> _TASK PROMPT_
Exact repetition, pictures omitted: give every record below again.

====

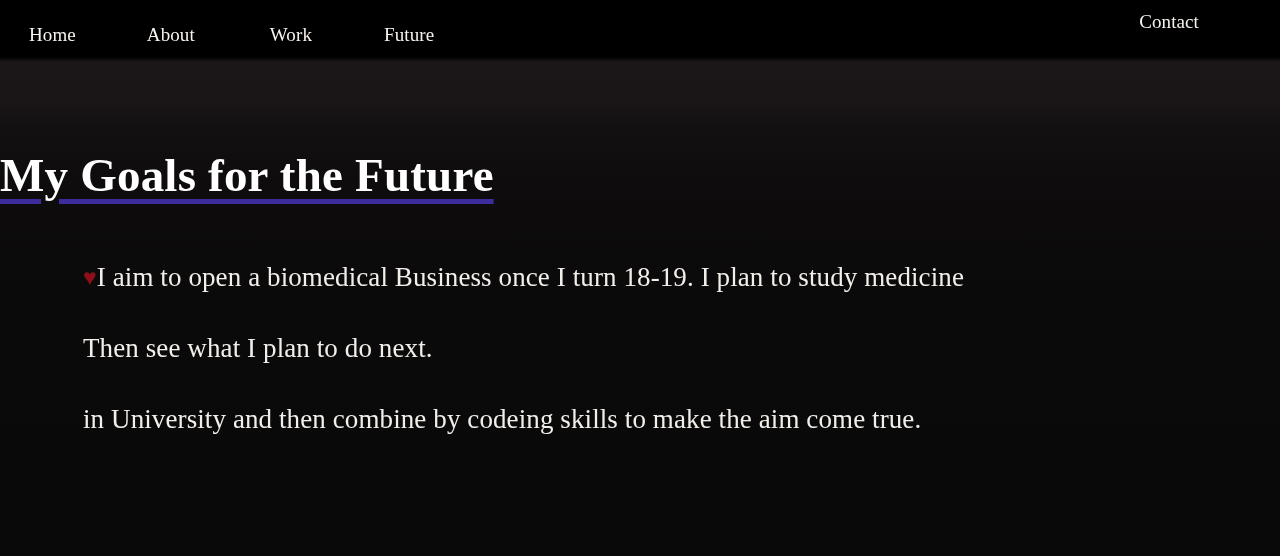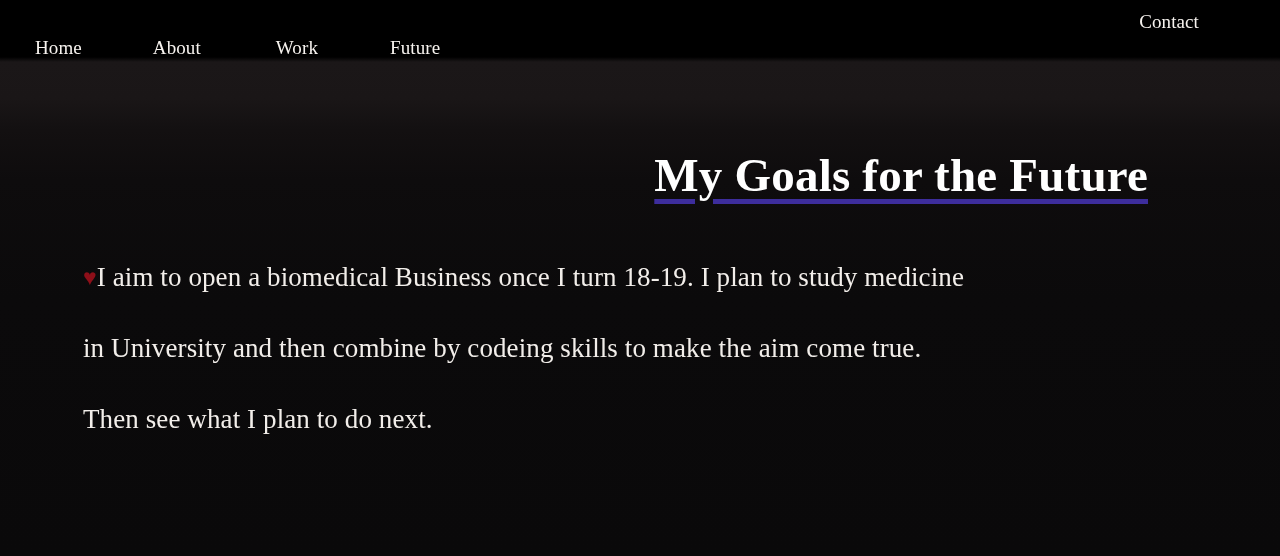--- a/index.html
+++ b/index.html
@@ -47,8 +47,7 @@
     left: 0;
     height: 57px;
     display: flex;
-    align-items: flex-end;
-    margin-left: 6px;
+    align-items: center;
   }
   .nav-link {
     display: inline-block;

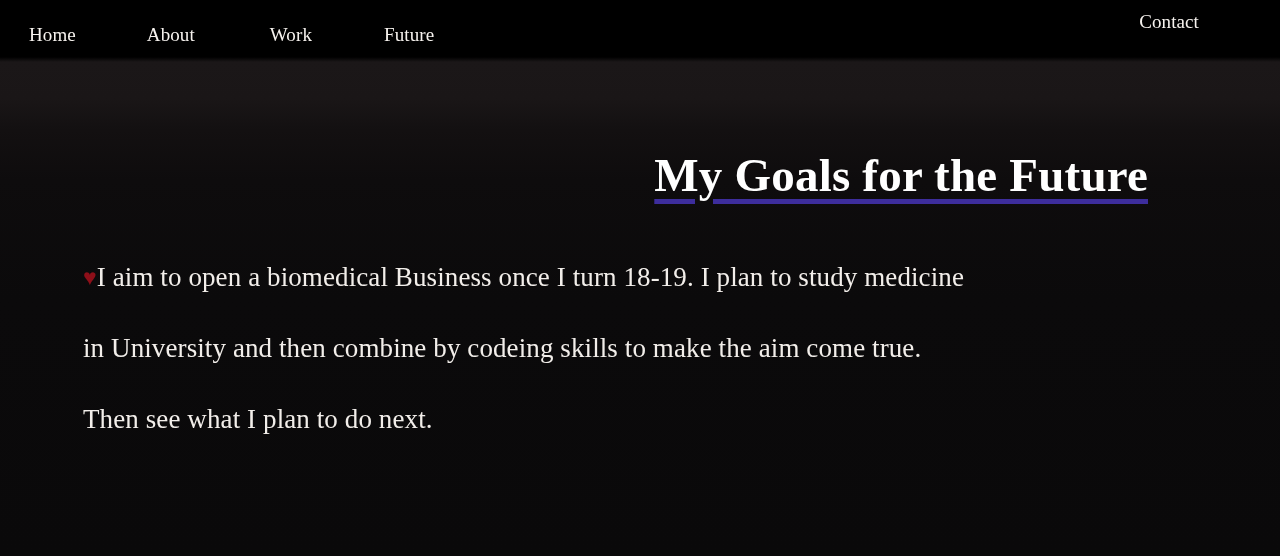--- a/index.html
+++ b/index.html
@@ -77,7 +77,7 @@
     top: 146px;
     left: 0;
     width: 1148px;
-    text-align: right;
+    text-align: left;
     margin: 0;
     font-size: 47px;
     line-height: 58px;

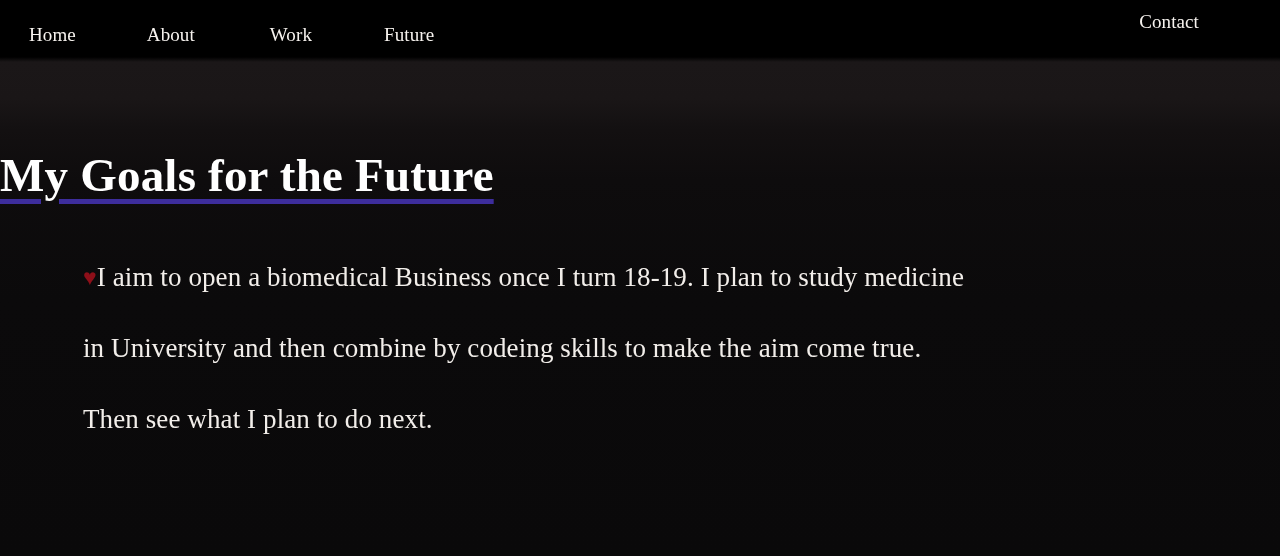--- a/index.html
+++ b/index.html
@@ -155,8 +155,8 @@
 
   <div class="content">
     <p class="para-line"><span class="heart-inline">♥</span><span>I aim to open a biomedical Business once I turn 18-19. I plan to study medicine</span></p>
+    <p class="para-line">Then see what I plan to do next.</p>
     <p class="para-line">in University and then combine by codeing skills to make the aim come true.</p>
-    <p class="para-line">Then see what I plan to do next.</p>
   </div>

====

> _WORKED SOLUTION_
--- a/index.html
+++ b/index.html
@@ -47,8 +47,7 @@
     left: 0;
     height: 57px;
     display: flex;
-    align-items: flex-end;
-    margin-left: 6px;
+    align-items: center;
   }
   .nav-link {
     display: inline-block;

--- a/index.html
+++ b/index.html
@@ -77,7 +77,7 @@
     top: 146px;
     left: 0;
     width: 1148px;
-    text-align: right;
+    text-align: left;
     margin: 0;
     font-size: 47px;
     line-height: 58px;

--- a/index.html
+++ b/index.html
@@ -155,8 +155,8 @@
 
   <div class="content">
     <p class="para-line"><span class="heart-inline">♥</span><span>I aim to open a biomedical Business once I turn 18-19. I plan to study medicine</span></p>
+    <p class="para-line">Then see what I plan to do next.</p>
     <p class="para-line">in University and then combine by codeing skills to make the aim come true.</p>
-    <p class="para-line">Then see what I plan to do next.</p>
   </div>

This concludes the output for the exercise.